Senin, 14 Mei 2012

MENGURAI FAKTOR EKONOMI PEMICU RUSUH

Oleh Nugroho SBM
MELALUI artikelnya ’’Mengurai Simpul Kerusuhan’’ (SM, 07/05/12), Chusmeru menguraikan penyebab dan pemicu kerusuhan di Indonesia, dengan pijakan konflik antara warga dan anggota ormas di Solo, 4 Mei lalu. Saya sependapat bahwa anarki timbul antara lain karena dipicu oleh kesenjangan ekonomi akibat monopoli sumber-sumber ekonomi oleh elite masyarakat dengan cara tidak fair, semisal lewat korupsi, kolusi, dan nepotisme (KKN).

Saya mencoba lebih memperkaya memori intelektual pembaca dengan mendalihkan pada dua teori sosial. Teori pertama; penyebab struktural. Kerusuhan juga bisa terjadi karena faktor struktural di masyarakat, dengan beragam latar. Pertama; kesenjangan ekonomi, seperti disebut Chusmeru, yang antara lain karena penguasaan sumber-sumber ekonomi secara tidak fair oleh segelintir orang, yang mestinya juga hak banyak orang. Namun cara fair menguasai sumber ekonomi pun bisa menyulut konflik. Hal itu biasanya terjadi di daerah karena misalnya etnis pendatang bisa sukses secara ekonomi yang kemudian menimbulkan kecemburuan.

Kedua; ada tindakan sekelompok elite ingin mendapatkan kekuasaan di daerah, semisal pemekaran daerah baru atas dasar etnis. Pola ini lebih berisiko memicu konflik karena pasti ada etnis minoritas di daerah baru itu. Tahun 2006, saya bergabung dengan Depkeu meneliti pemekaran daerah. Di suatu daerah pemekaran baru ada bupati, yang merupakan pemrakarsa pemekaran itu, yang sebelumnya menjabat ketua DPRD di daerah induk.
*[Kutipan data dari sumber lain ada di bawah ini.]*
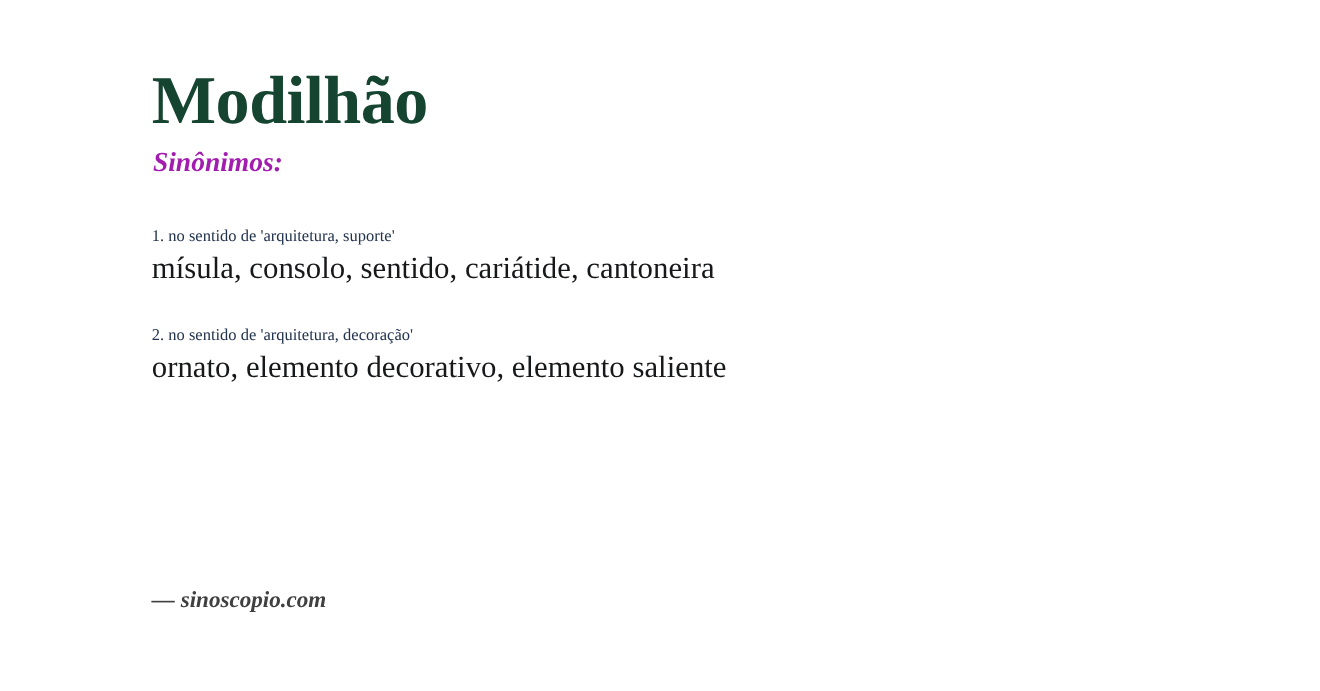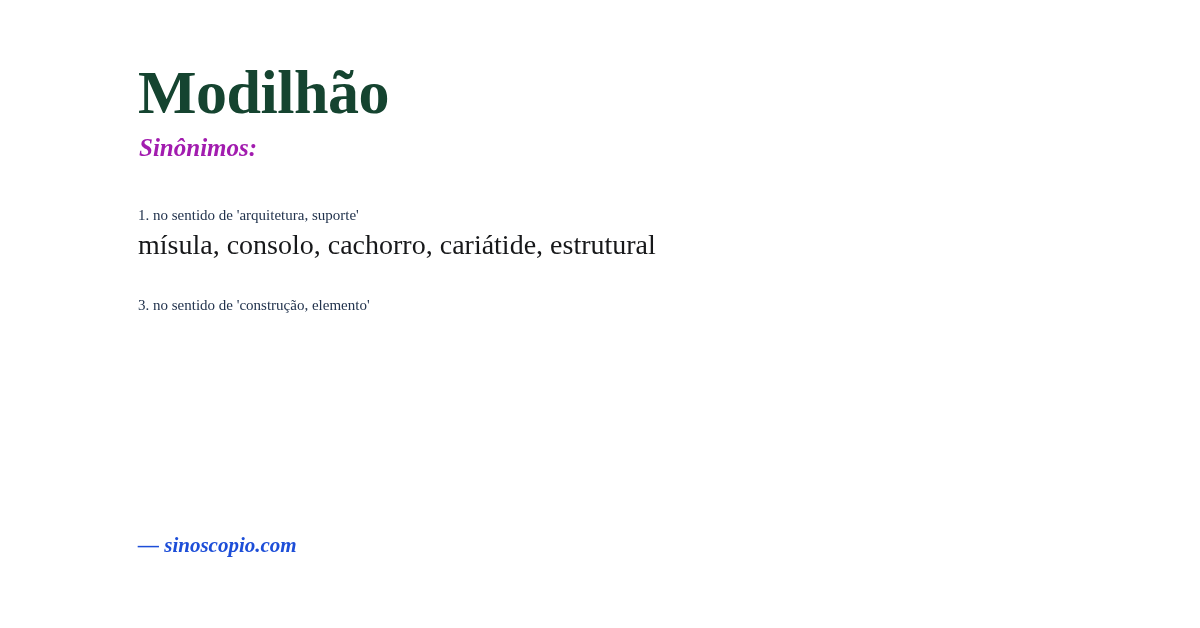--- a/index.html
+++ b/index.html
@@ -108,7 +108,7 @@
 
     <div class="sense">
       <div class="sense-label">1. no sentido de 'arquitetura, suporte'</div>
-      <div class="sense-synonyms">mísula, consolo, cachorro, cariátide, estrutural</div>
+      <div class="sense-synonyms">mísula, consolo, sentido, cariátide, cantoneira</div>
     </div>
 
 

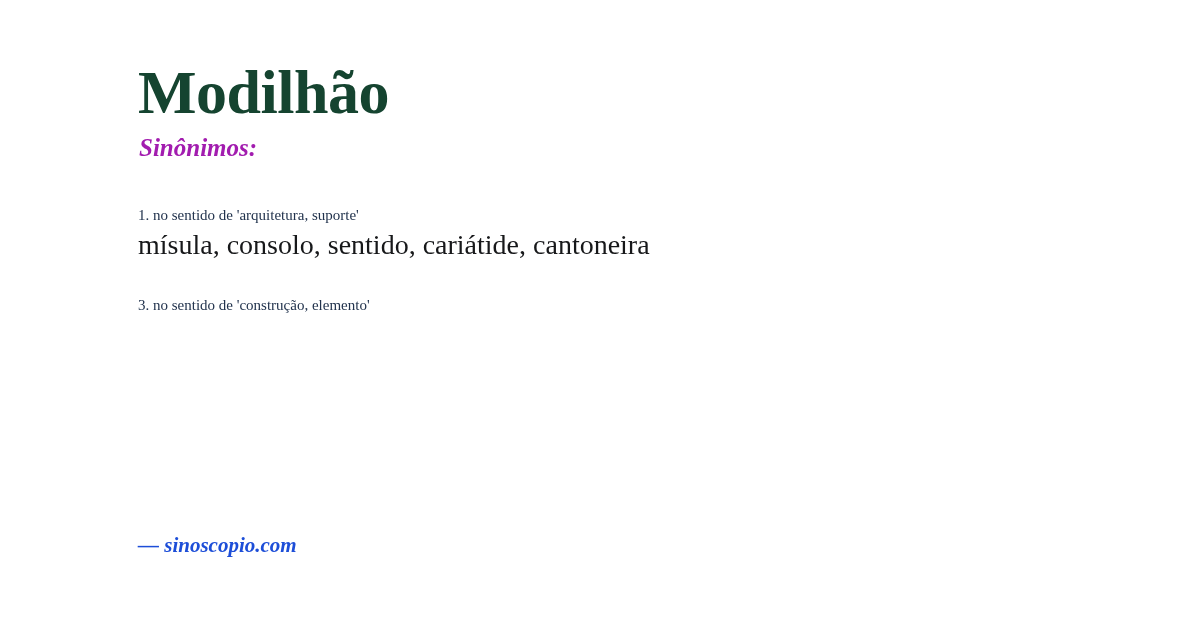--- a/index.html
+++ b/index.html
@@ -111,6 +111,10 @@
       <div class="sense-synonyms">mísula, consolo, sentido, cariátide, cantoneira</div>
     </div>
 
+    <div class="sense">
+      <div class="sense-label">2. no sentido de 'arquitetura, decoração'</div>
+      <div class="sense-synonyms">ornato, elemento decorativo, elemento saliente</div>
+    </div>
 
     <div class="sense">
       <div class="sense-label">3. no sentido de 'construção, elemento'</div>

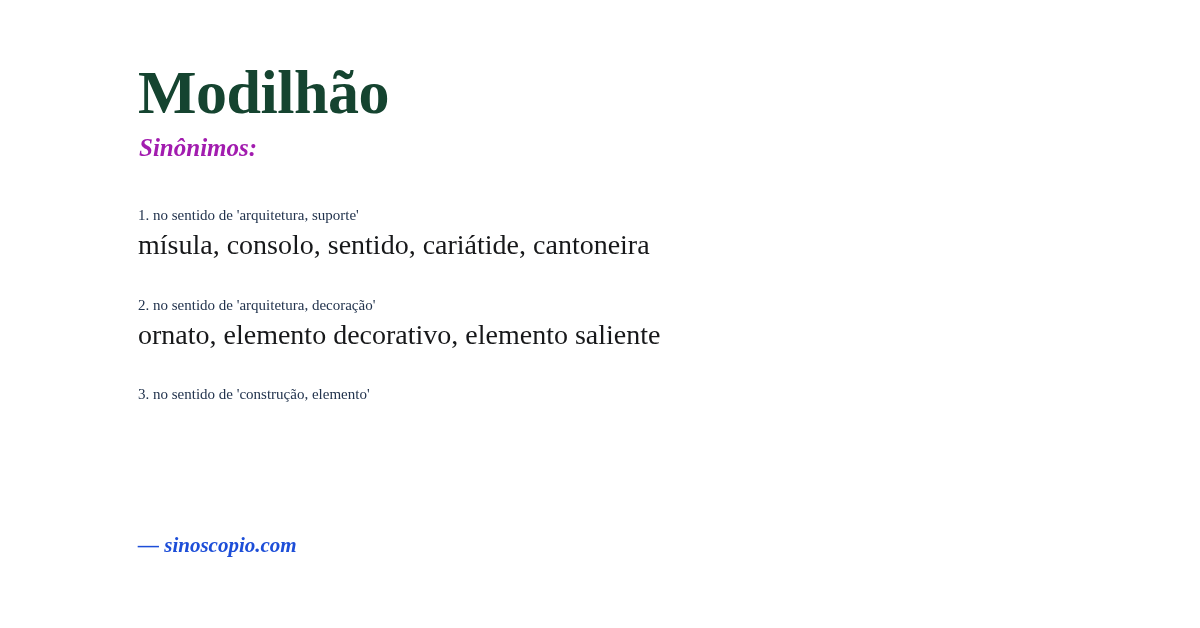--- a/index.html
+++ b/index.html
@@ -117,7 +117,6 @@
     </div>
 
     <div class="sense">
-      <div class="sense-label">3. no sentido de 'construção, elemento'</div>
     </div>
 
   </div>

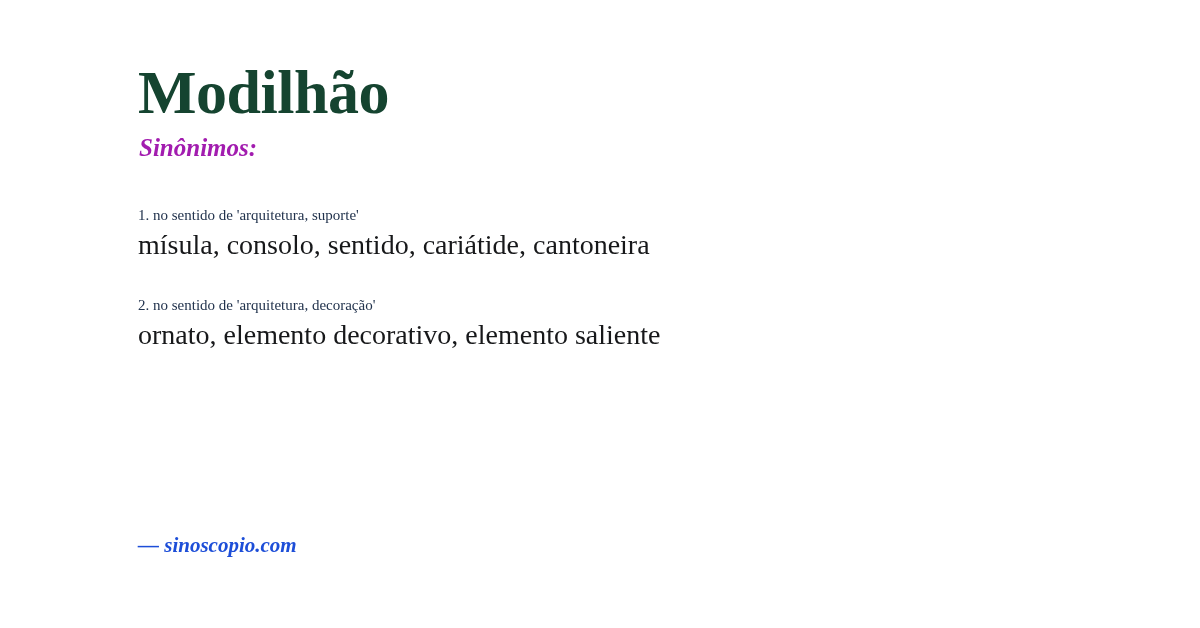--- a/index.html
+++ b/index.html
@@ -91,7 +91,7 @@
     line-height: 1.2;
     font-weight: 700;
     font-style: italic;
-    color: #1d4ed8;
+    color: #404040;
     white-space: nowrap;
   }
 </style>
Ketiga; ketidakharmonisan relasi antara pusat dan daerah (kabupaten dan kota). Banyak pemkab/ pemkot mengundangkan perda yang tak sesuai dengan perundang-undangan pusat sehingga menimbulkan rasa tidak aman.



Perda Bermasalah

Teori kedua; penyebab kultural. Kerusuhan dan kekerasan bisa terjadi karena tiap suku, agama, ras, dan aliran punya dogma berbeda, yang seringkali diterima tanpa reserve oleh komunitas/ penganutnya. Bila antarsuku, agama, ras, dan aliran itu bergesekan karena suatu kasus maka menimbulkan konflik yang bereskalasi anarki.

Pemerintah perlu merumuskan kebijakan guna mengantisipasi kerusuhan. Pertama; semua pihak harus mencegah ketimpangan ekonomi karena penguasaan sumber-sumber ekonomi secara tidak fair. Sebenarnya ada seperangkat regulasi untuk mencegah hal itu, di antaranya UU Antimonopoli dan UU Tindak Pidana Korupsi.

Namun UU Antimonopoli belum menjabarkan rinci pelaksanaannya, khususnya menyangkut ukuran kuantitatif ekonomis. Dalam praktik masih banyak lubang penyelewengan ke arah monopolisasi , misalnya kecenderungan kerja sama antarperusahaan dalam penjualan produk yang bisa mengarah ke monopoli.

Contohnya, pembelian minuman ringan berhadiah rokok yang merupakan produk perusahaan berbeda. Undang-undang hanya memuat larangan bagi perusahaan dalam satu kepemilikan melakukan integrasi secara horizontal (berbeda produknya) yang menyebabkan terjadinya monopoli di pasar dua produk itu.

Adapun UU Tindak Pidana Korupsi juga punya kelemahan, antara lain hukuman bagi koruptor yang relatif ringan. Studi Rimawan Pradipto (2010) menyebut uang yang dikorupsi tahun 2001-2009 mencapai Rp 73,07 triliun tetapi hukuman denda finansial yang kembali ke negara hanya Rp 5,32 triliun (7,29 persen).

Kedua; perlu ketegasan pelaksanaan terkait pembatasan pemekaran daerah baru, terutama yang mendasarkan pada kesamaan etnis. Termasuk rencana Kemendagri melikuidasi daerah pemekaran baru yang bangkrut (tidak mandiri secara finansial) guna membuat efek jera daerah pemekaran baru yang sebenarnya tidak layak karena PAD-nya terlalu kecil.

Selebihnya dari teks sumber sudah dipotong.